- **Required action**: Please output exactly the lines from the one containing "1 | Memory: 128GB SSD -> 128GB SSD + 1TB HDD" through the end of the records below, leaving out any pictures.

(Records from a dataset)
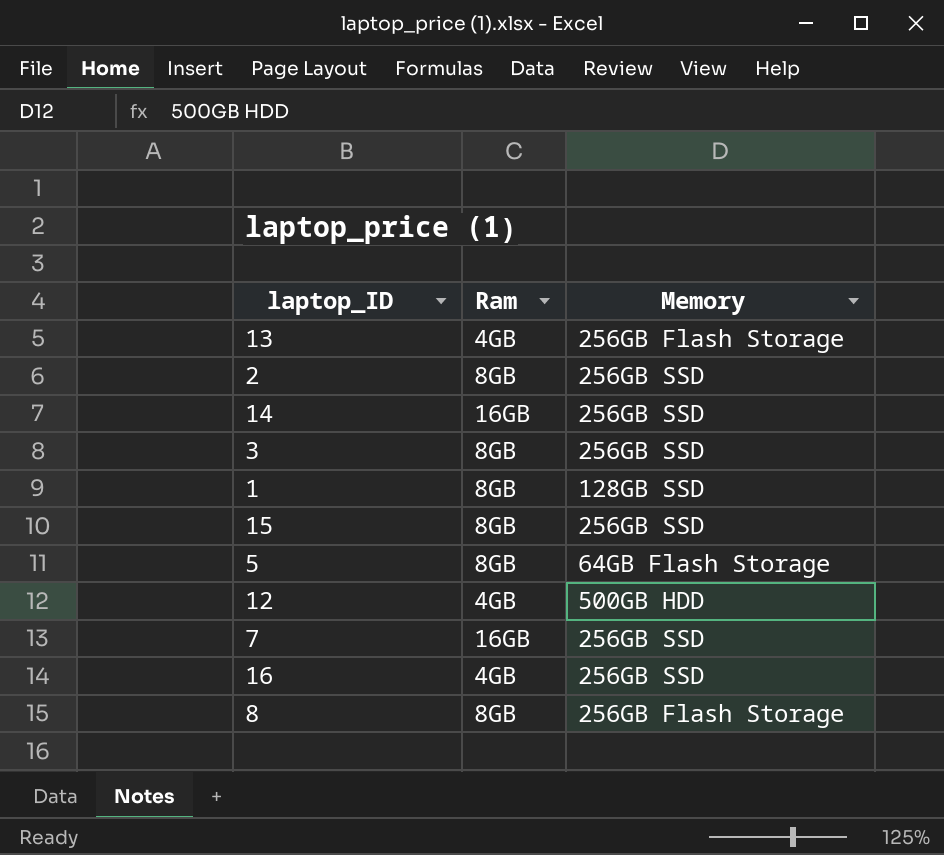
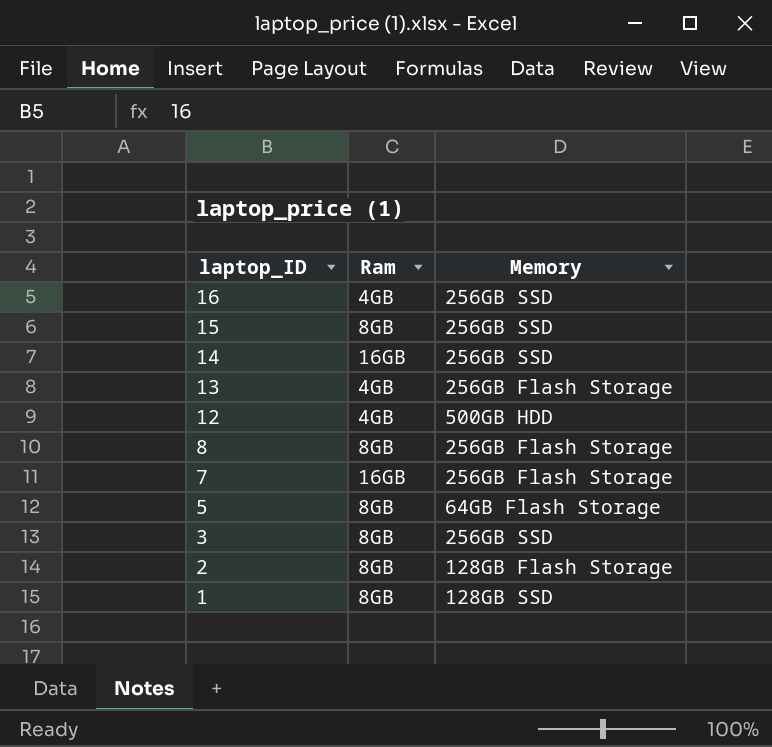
row order: none -> laptop_ID descending
7 | Memory: 256GB SSD -> 256GB Flash Storage
2 | Memory: 256GB SSD -> 128GB Flash Storage

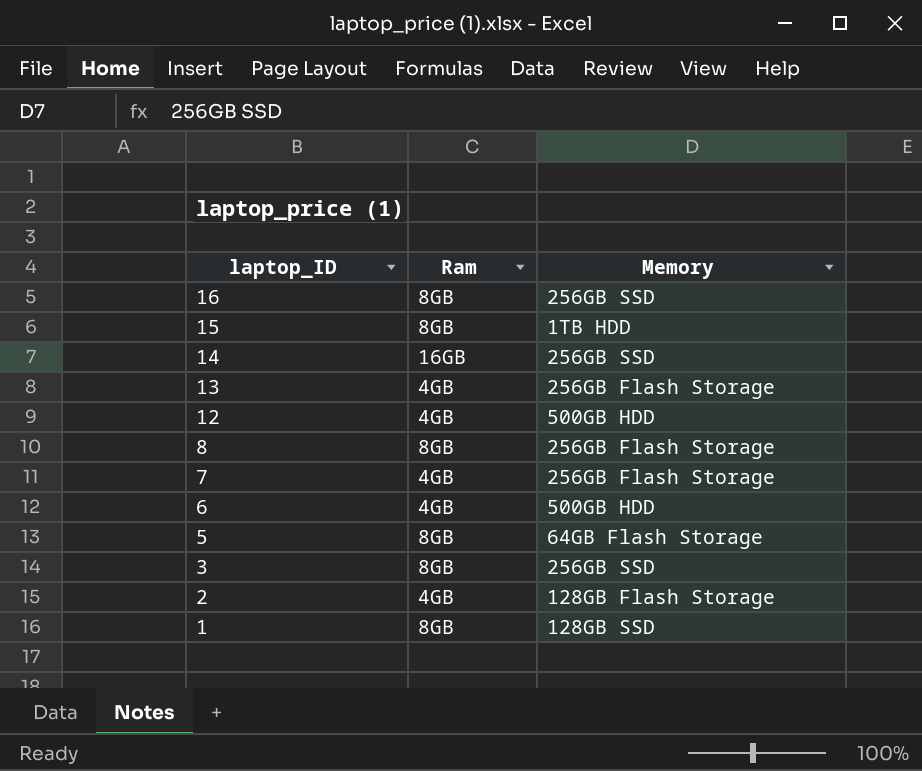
16 | Ram: 4GB -> 8GB
15 | Memory: 256GB SSD -> 1TB HDD
7 | Ram: 16GB -> 4GB
row 6: none -> 4GB | 500GB HDD
2 | Ram: 8GB -> 4GB

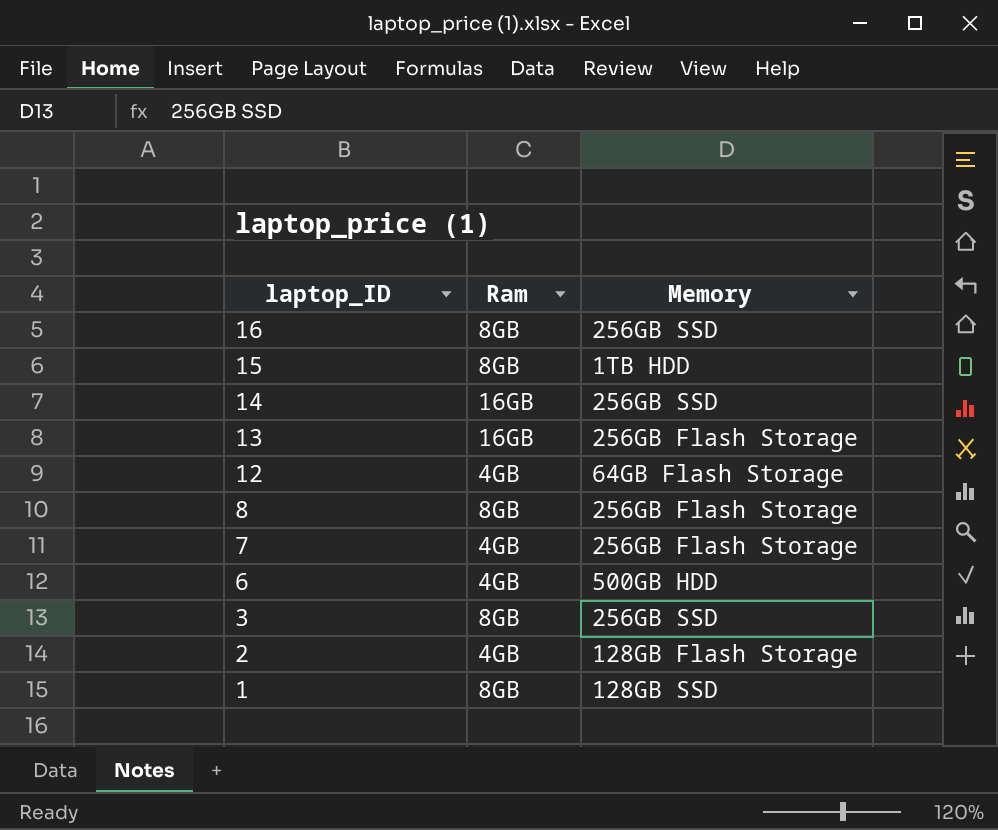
row 5: 8GB | 64GB Flash Storage -> none
13 | Ram: 4GB -> 16GB
12 | Memory: 500GB HDD -> 64GB Flash Storage

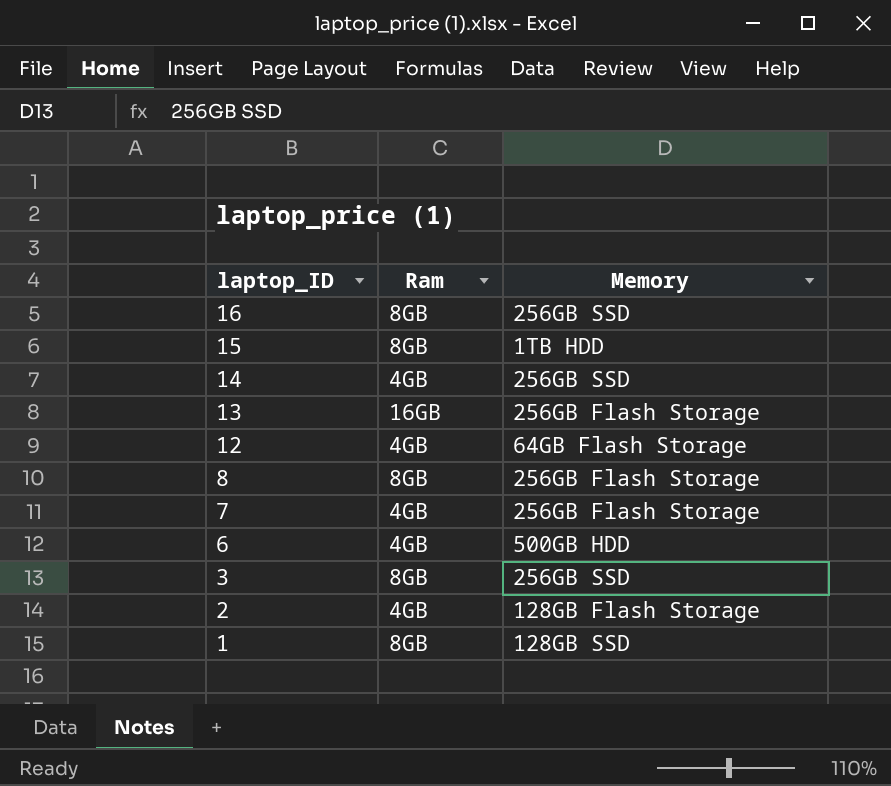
14 | Ram: 16GB -> 4GB

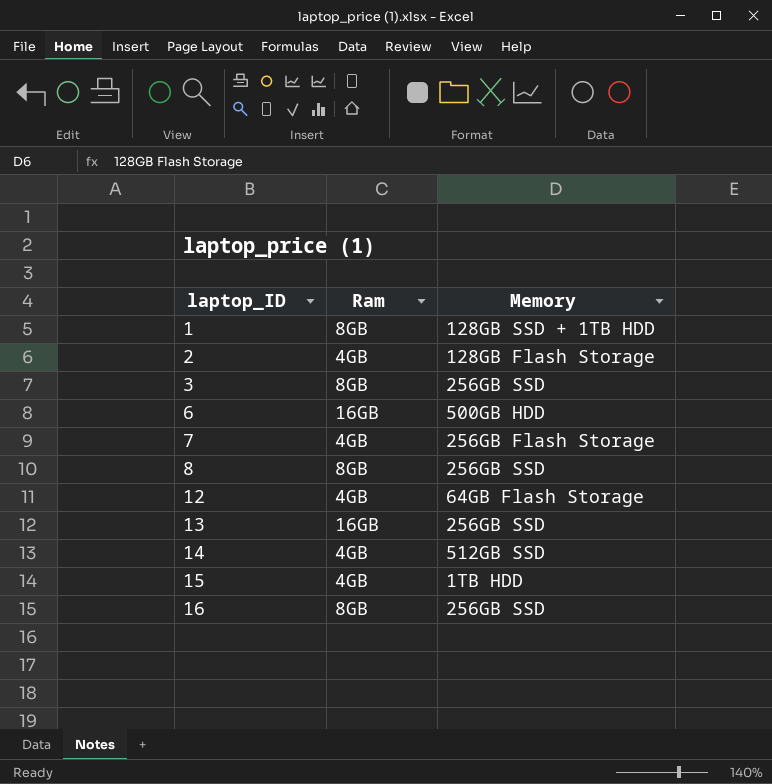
row order: laptop_ID descending -> laptop_ID ascending
1 | Memory: 128GB SSD -> 128GB SSD + 1TB HDD
6 | Ram: 4GB -> 16GB
8 | Memory: 256GB Flash Storage -> 256GB SSD
13 | Memory: 256GB Flash Storage -> 256GB SSD
14 | Memory: 256GB SSD -> 512GB SSD
15 | Ram: 8GB -> 4GB

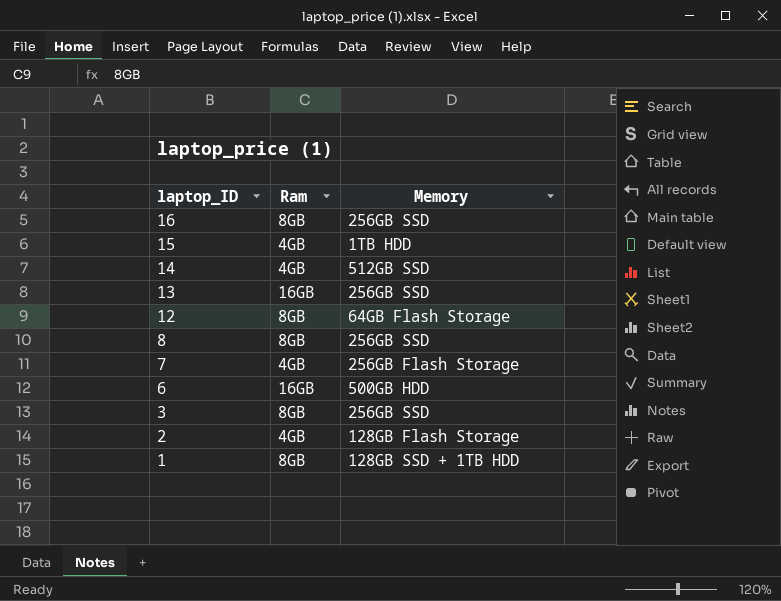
row order: laptop_ID ascending -> laptop_ID descending
12 | Ram: 4GB -> 8GB

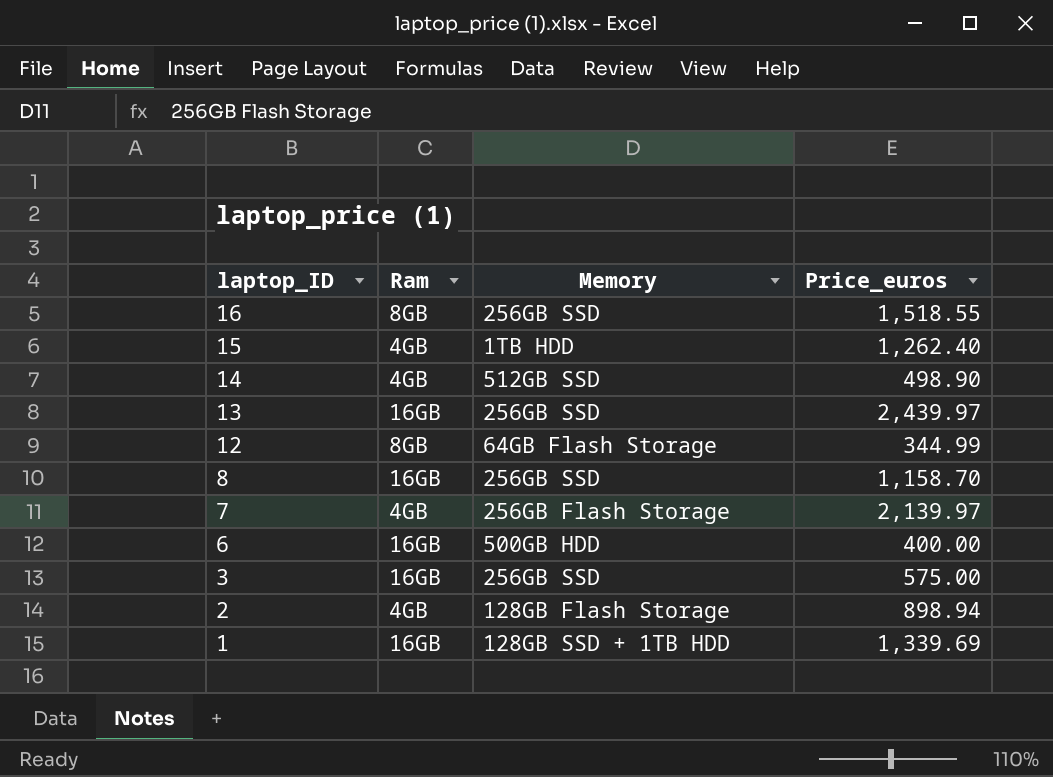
column Price_euros | position: none -> 4
8 | Ram: 8GB -> 16GB
3 | Ram: 8GB -> 16GB
1 | Ram: 8GB -> 16GB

- **Result below**:
1 | Memory: 128GB SSD -> 128GB SSD + 1TB HDD
6 | Ram: 4GB -> 16GB
8 | Memory: 256GB Flash Storage -> 256GB SSD
13 | Memory: 256GB Flash Storage -> 256GB SSD
14 | Memory: 256GB SSD -> 512GB SSD
15 | Ram: 8GB -> 4GB

row order: laptop_ID ascending -> laptop_ID descending
12 | Ram: 4GB -> 8GB

column Price_euros | position: none -> 4
8 | Ram: 8GB -> 16GB
3 | Ram: 8GB -> 16GB
1 | Ram: 8GB -> 16GB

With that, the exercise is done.